Mahkamah Konstitusi (MK) menerima penghargaan Integritas Award 2016 sebagai lembaga peradilan yang modern dan terpercaya versi Majalah Integritas. Penghargaan tersebut diberikan langsung oleh Pemimpin Redaksi Majalah Integritas Hendrik Aryanto Sinaga kepada Ketua MK Arief Hidayat.
Arief menyampaikan rasa terima kasih atas kepercayaan masyarakat terhadap MK. Seperti dilansir dari Harian Kompas, Arief menjelaskan MK menduduki peringkat ketiga setelah Polri dan KPK dengan jumlah ketidakpuasan publik hanya sebesar 1,3%. “Penghargaan ini tidak membuat MK besar kepala melainkan justru memacu untuk meningkatkan kinerja lebih baik lagi,” ujarnya.
Dalam kesempatan itu, Arief pun mengungkapkan bangsa Indonesia sedang mengalami kohesi sosial dan menuju ke arah low trust society. Hal tersebut ditunjukkan dengan adanya konflik kepentingan yang menurutnya bisa berujung pada rusaknya persatuan dan kesatuan NKRI. Untuk itu, semua lapisan masyarakat seharusnya saling bersatu mencapai visi dan misi seperti ketika the founding fathers dulu mendirikan NKRI. “Ada suasana kebatinan yang luhur dimiliki oleh the founding fathers, yakni high trust society. Sehingga bangsa yang heterogen disatukan oleh visi dan misi yang sama untuk mendirikan NKRI,” ujarnya.
Menanggapi pertanyaan mengenai perlunya mengamendemen kembali UUD, Arief menyampaikan hal tersebut tidak perlu dilakukan jika kultur hukum di masyarakat sudah dijalankan dengan baik. Lagipula, lanjutnya, amendemen UUD akan mempengaruhi aturan di bawahnya, padahal aturan-aturan sebelumnya saja belum tersosialisasi dengan baik di masyarakat.
Arief pun menjelaskan MK memiliki tugas untuk menyosialisasikan Pancasila dan UUD 1945 sebagai dasar dan ideologi negara. Untuk itu, lanjutnya, MK mendirikan Pusat Pendidikan Pancasila dan Konstitusi dengan tujuan agar masyarakat memahami Pancasila dan UUD 1945. Melalui Pusdik tersebut, MK menyebarluaskan pemahaman hak konstitusi warga negara dalam segala lini.
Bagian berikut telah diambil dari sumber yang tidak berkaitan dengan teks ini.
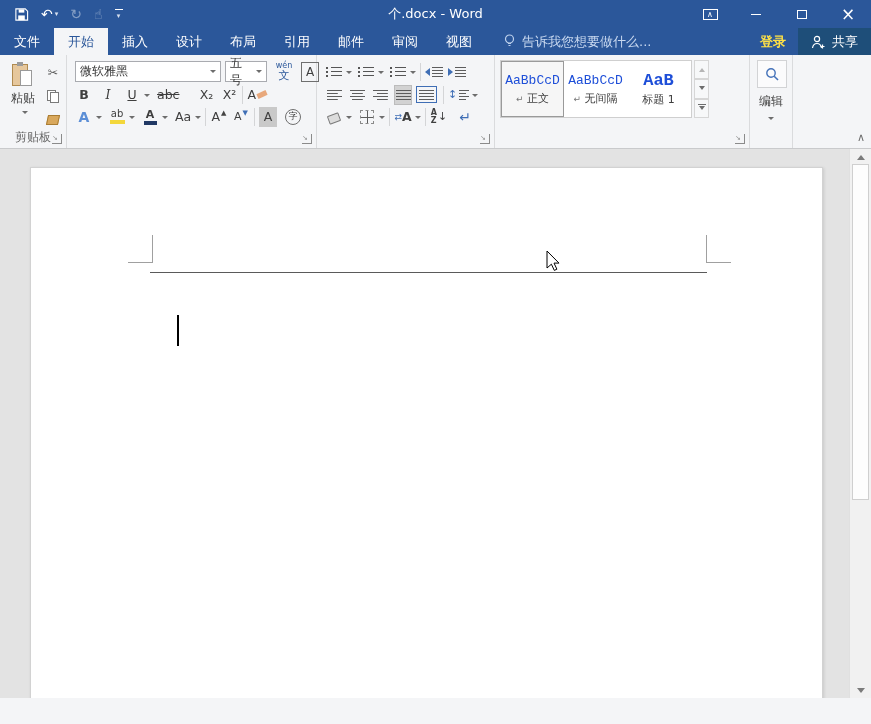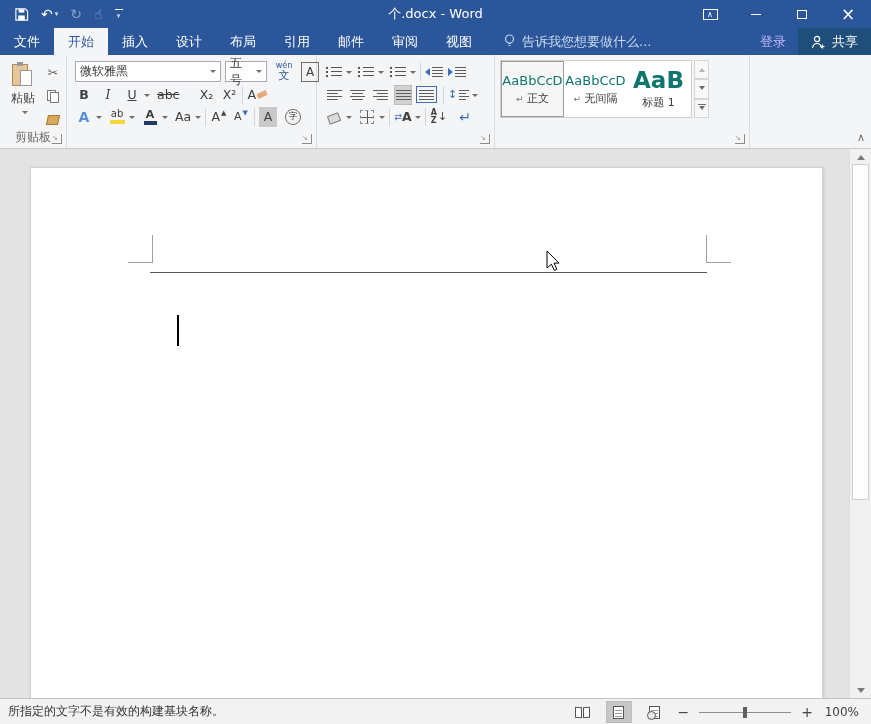--- a/index.html
+++ b/index.html
@@ -28,7 +28,7 @@
   .tab.active { background:#f4f5f7; color:#2b579a; }
   .tellme { display:flex; align-items:center; gap:7px; margin-left:18px; color:#c9d9f0; }
   .tab-right { position:absolute; right:0; top:0; height:27px; display:flex; align-items:stretch; }
-  .signin { display:flex; align-items:center; padding:0 12px; color:#c4b5fd; }
+  .signin { display:flex; align-items:center; padding:0 12px; color:#fde047;font-weight:bold; }
   .share { display:flex; align-items:center; gap:6px; padding:0 13px; background:#1e4e79; color:#fff; }
 
   

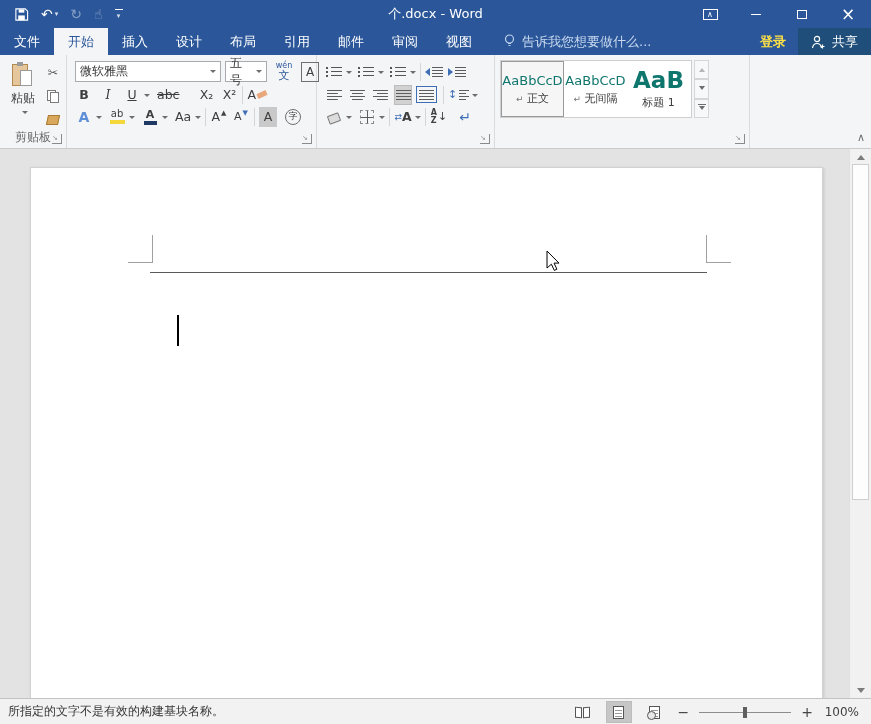--- a/index.html
+++ b/index.html
@@ -91,7 +91,7 @@
   .gal { position:absolute; left:5px; top:5px; width:192px; height:58px; background:#fff; border:1px solid #cfcfcf; display:flex; }
   .gcell { width:63px; height:100%; display:flex; flex-direction:column; align-items:center; justify-content:center; gap:3px; }
   .gcell.gsel { border:1px solid #9a9a9a; background:#f6f6f6; }
-  .gprev { font-size:13px; color:#0f766e; }
+  .gprev { font-size:13px; color:#1d4ed8;font-family:Liberation Mono, monospace; }
   .gprev.h1 { font-size:23px; font-weight:bold; line-height:1; }
   .gname { font-size:11px; color:#3f3f3f; }
   .gname .gm { color:#777; font-size:9px; }

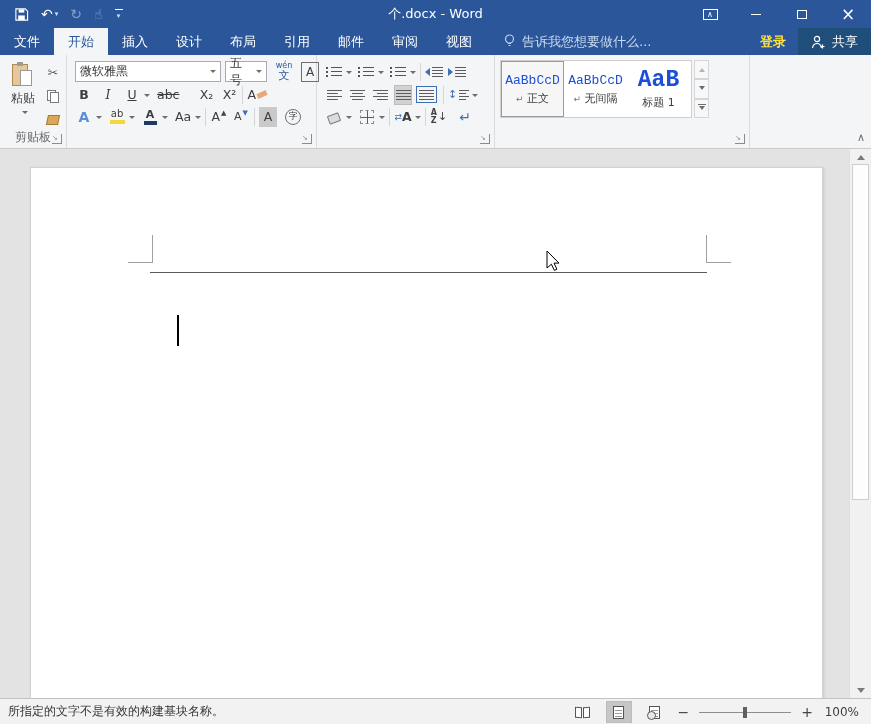--- a/index.html
+++ b/index.html
@@ -92,7 +92,7 @@
   .gcell { width:63px; height:100%; display:flex; flex-direction:column; align-items:center; justify-content:center; gap:3px; }
   .gcell.gsel { border:1px solid #9a9a9a; background:#f6f6f6; }
   .gprev { font-size:13px; color:#1d4ed8;font-family:Liberation Mono, monospace; }
-  .gprev.h1 { font-size:23px; font-weight:bold; line-height:1; }
+  .gprev.h1 { font-size:17px; font-weight:bold; line-height:1; }
   .gname { font-size:11px; color:#3f3f3f; }
   .gname .gm { color:#777; font-size:9px; }
   .gstrip { position:absolute; left:199px; top:5px; width:15px; height:58px; display:flex; flex-direction:column; }

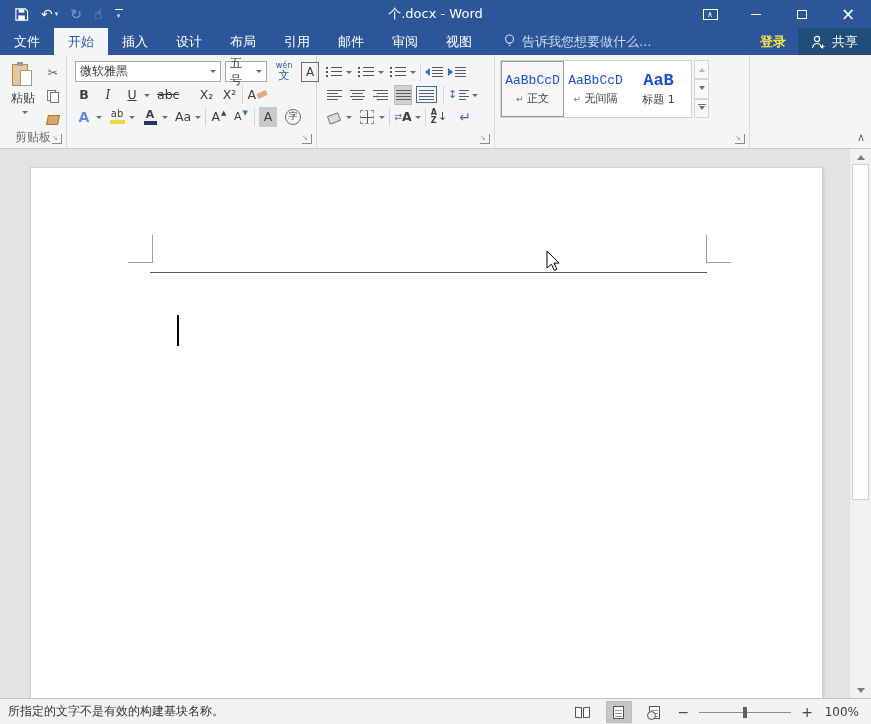--- a/index.html
+++ b/index.html
@@ -414,6 +414,16 @@
       <span class="launcher">↘</span>
     </div>
 
+    <div class="grp" style="left:750px;width:43px;">
+      <span class="search-btn">
+        <svg width="14" height="14" viewBox="0 0 14 14">
+            <circle cx="6" cy="6" r="4.2" fill="none" stroke="#4472b9" stroke-width="1.4"></circle>
+            <path d="M9.2 9.2L13 13" stroke="#4472b9" stroke-width="1.6"></path>
+          </svg>
+      </span>
+      <span class="edit-lbl">编辑</span>
+      <span class="car edit-car"></span>
+    </div>
 
     <span class="collapse">∧</span>
   </div>

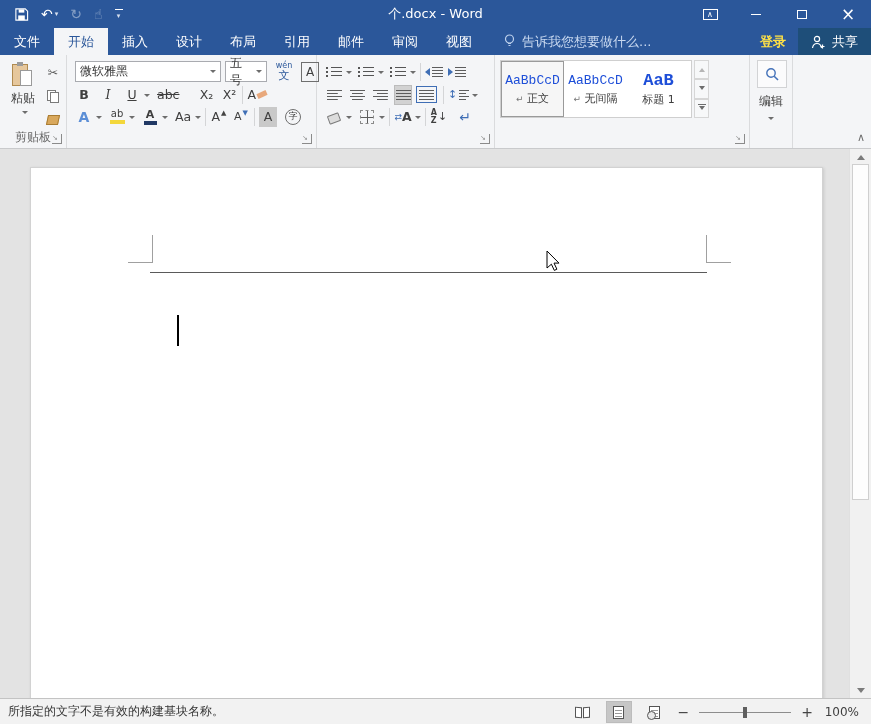--- a/index.html
+++ b/index.html
@@ -450,30 +450,6 @@
     </div>
   </div>
 
-  <div class="statusbar">
-    <span class="st-msg">所指定的文字不是有效的构建基块名称。</span>
-    <span class="st-right">
-      <span class="vbtn">
-          <span class="book-ic">
-            <i></i>
-            <i></i>
-          </span>
-        </span>
-      <span class="vbtn sel">
-          <span class="page-ic"></span>
-        </span>
-      <span class="vbtn">
-          <span class="page-ic web-dot"></span>
-        </span>
-      <span class="zoom-minus">−</span>
-      <span class="zoom-track">
-        <span class="tline"></span>
-        <span class="zoom-thumb"></span>
-      </span>
-      <span class="zoom-plus">+</span>
-      <span class="zoom-pct">100%</span>
-    </span>
-  </div>
 
 </div>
Kemudian mengenai banyaknya undang-undang yang diuji ke MK, Arief menyampaikan bukan berarti undang-undang yang dibuat tidak bagus. Namun masyarakat Indonesia sudah semakin paham terhadap hak konstitusionalnya. “Semakin banyak PUU yang masuk bukan karena undang-undang yang jelek, tapi masyarakat yang meningkat kesadarannya mengenai hak-hak konstitusionalnya. Dengan banyak yang diujikan, bukan berarti banyak yang dikabulkan. Hanya sekitar 10-20% undang-undang yang dikabulkan,” tegas Arief.